Theory of Performance

The powerful interconnect within each SMP promises Clumps a significant performance advantage with respect to a NOW. Most applications can easily reap the benefits offered by fast communication. The full potential of Clumps may be difficult to achieve, however, as certain aspects of the system can degrade overall performance.

The most important of these issues is the balance of processors to NIC's inside each SMP. A Clumps application tuned to take advantage of the shared memory protocol makes subsequently less use of the network protocol, allowing processors that share network resources to operate at full potential. But for some applications, such as those with phases of all-to-all communication, tuning for Clumps may not be possible. In our system, each SMP uses three network interfaces to handle network traffic for eight processors, leading to three-way sharing for two of the NIC's.

A second complication arises for applications written in a bulk synchronous style, which implicitly assume a reasonably balanced load. The use of multi-protocol communication can violate that assumption, as performance benefits depend on the fraction of traffic routed through the shared memory protocol.

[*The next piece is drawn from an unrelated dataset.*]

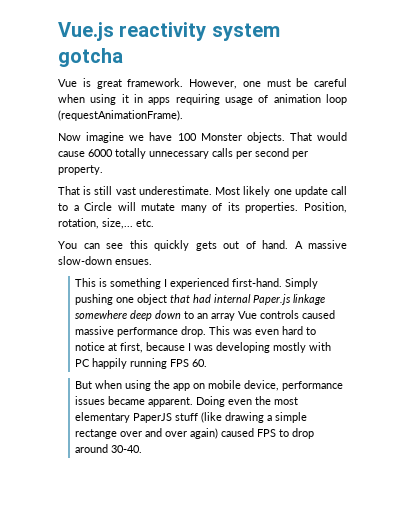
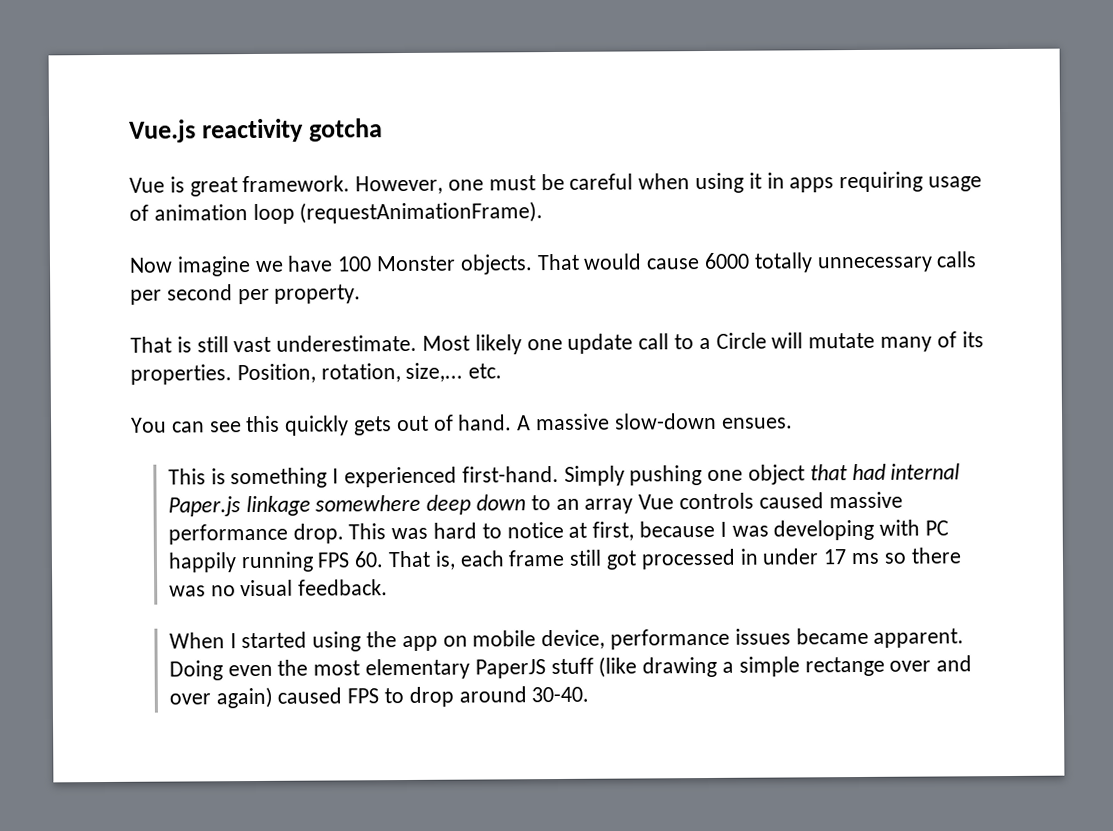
[211,23,280,41] system -> (305, 130) none
[255,329,280,335] even -> (429, 533) none
[273,342,307,353] mostly -> (875, 530) none
[75,380,123,389] // But when -> [388,547,961,570] [168,579,389,597] [168,631,308,649] That is, each frame still got processed in under 17 ms so there was no visual feedback. // When I started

In such a case, the improvement in application execution time reflects only the minimum of the per-processor improvements--other processors idle until the slowest processor has finished the phase. As a first step towards tuning a bulk synchronous application for a Clump, a programmer can arrange the virtual processor layout to reduce the amount of communication traffic that must travel through the network.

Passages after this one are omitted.